Uncategorized

(Not intended to be exhaustive. ?)

On failures:

Why did my job fail?
- Ok, I saw the error code, but what did that actually mean?
- Can you make changes on the cluster itself so this will succeed next time?
What physical node did my job run on?
- How can I make sure my retries don’t run on that node again?
- Ok, I understand that the machines are identical, but can I just make sure to never run on that node ever again?
What can I do to prevent this failure from happening again?

On priorities or “quality of service” mechanisms:

Why is my job taking so long to run? (And/or, why are my requests being throttled?)
How can I increase my priority to avoid this throttling again?
Why is that other user’s job running with a higher priority of mine?
- Can you please throttle their jobs which are getting an unfair priority?
I have a critical deadline! Can you please override the priority score so my job runs immediately?
Can you reserve some set of resources for my dedicated use for some amount of time?
Can you provide some guarantee that my jobs will always run within a specified time?
Can I get an interactive way to run on the machine? I don’t want to deal with writing a job script.
- (This may be requested for a single node, or at any scale up to the full cluster!)

On the development environment:

Can you please provide package X on the system? (Where X may be something the admin team has never heard of)
Why doesn’t the cluster provide the newest version of X? (Or an updated version of some API)
- When can I get access to the newest version?
Why did you upgrade the cluster so quick? Now my workflow is broken.
- Can you please go back to the version that works for my job?

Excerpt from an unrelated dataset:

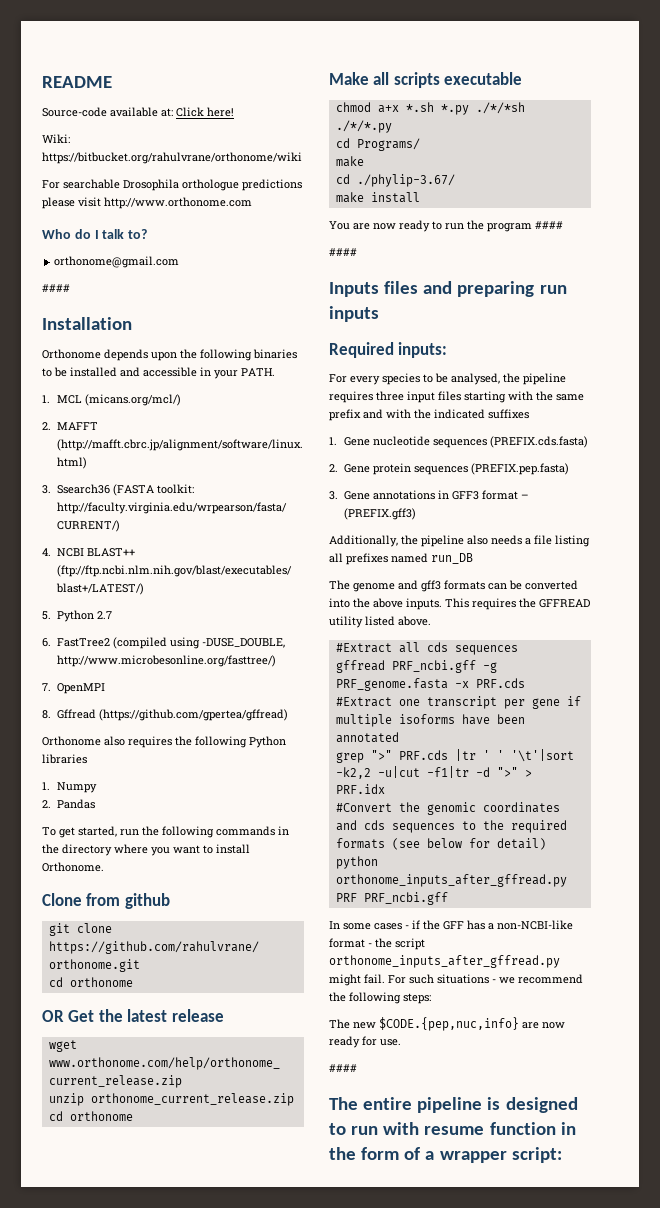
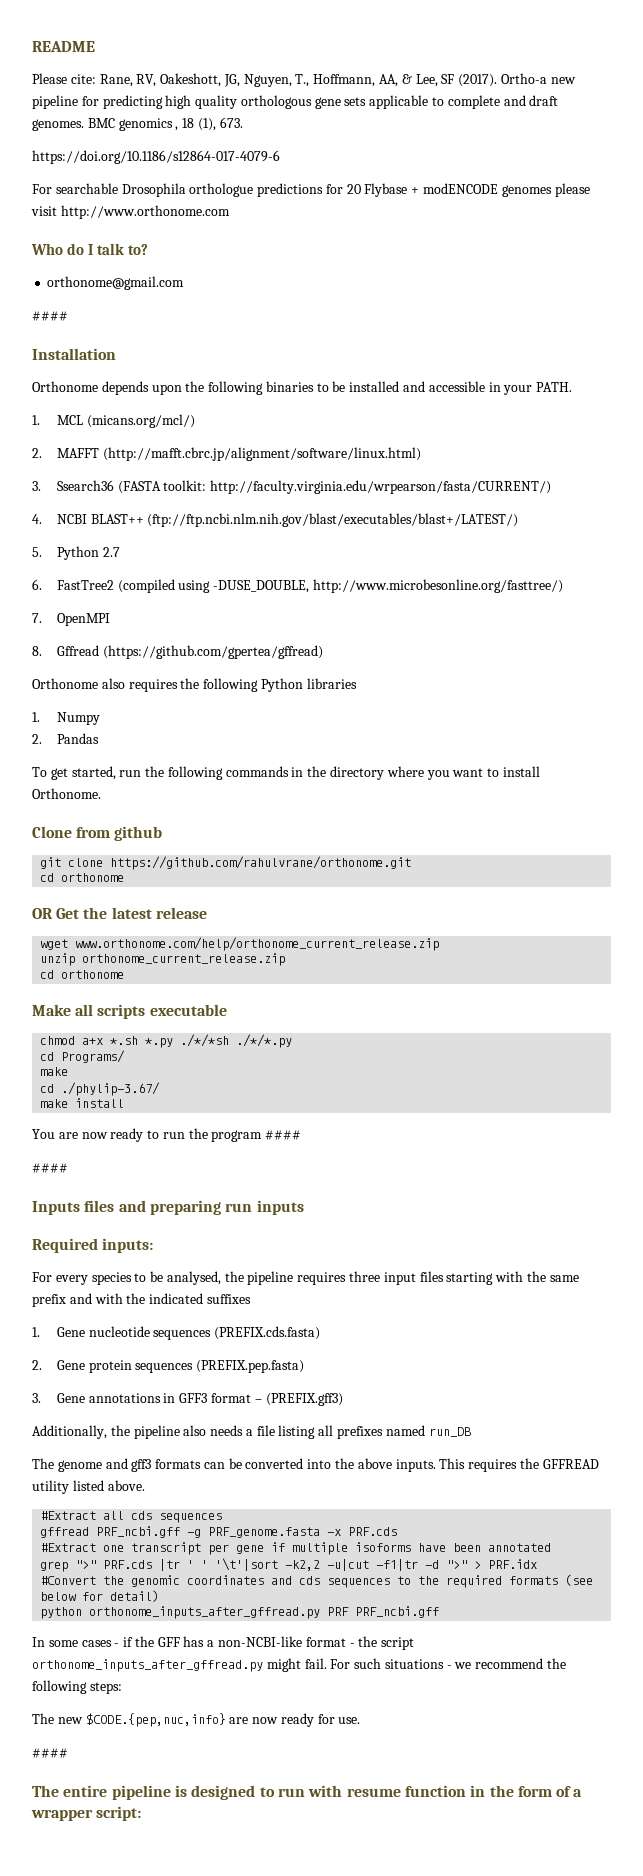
[42,107,234,117] [42,134,70,143] [42,152,302,164] Source-code available at: Click here! // Wiki: https://bitbucket.org/rahulvrane/orthonome/wiki -> [32,73,576,87] [32,95,559,109] [32,117,243,131] [32,150,280,164] Please cite: Rane, RV, Oakeshott, JG, Nguyen, T., Hoffmann, AA, & Lee, SF (2017). Ortho-a new pipeline for predicting high quality orthologous gene sets applicable to complete and draft genomes. BMC genomics , 18 (1), 673. // https://doi.org/10.1186/s12864-017-4079-6
(302, 185) none -> [325,183,552,197] for 20 Flybase + modENCODE genomes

Now, I’ll grant you that I can get a little snarky sometimes, but all of these questions may have some valid business reason!

Even seemingly obnoxious requests, like the user who shows up on a Friday asking for exclusive access to the full cluster, might actually turn out to be the most important thing to do in that context.

And valid or not — most of these are questions the users of any shared resource will eventually ask! I’ve run across too many cluster stacks that can’t actually inspect their priority system; don’t provide any tracing for failures; or can’t even tell the user which machines they ran on.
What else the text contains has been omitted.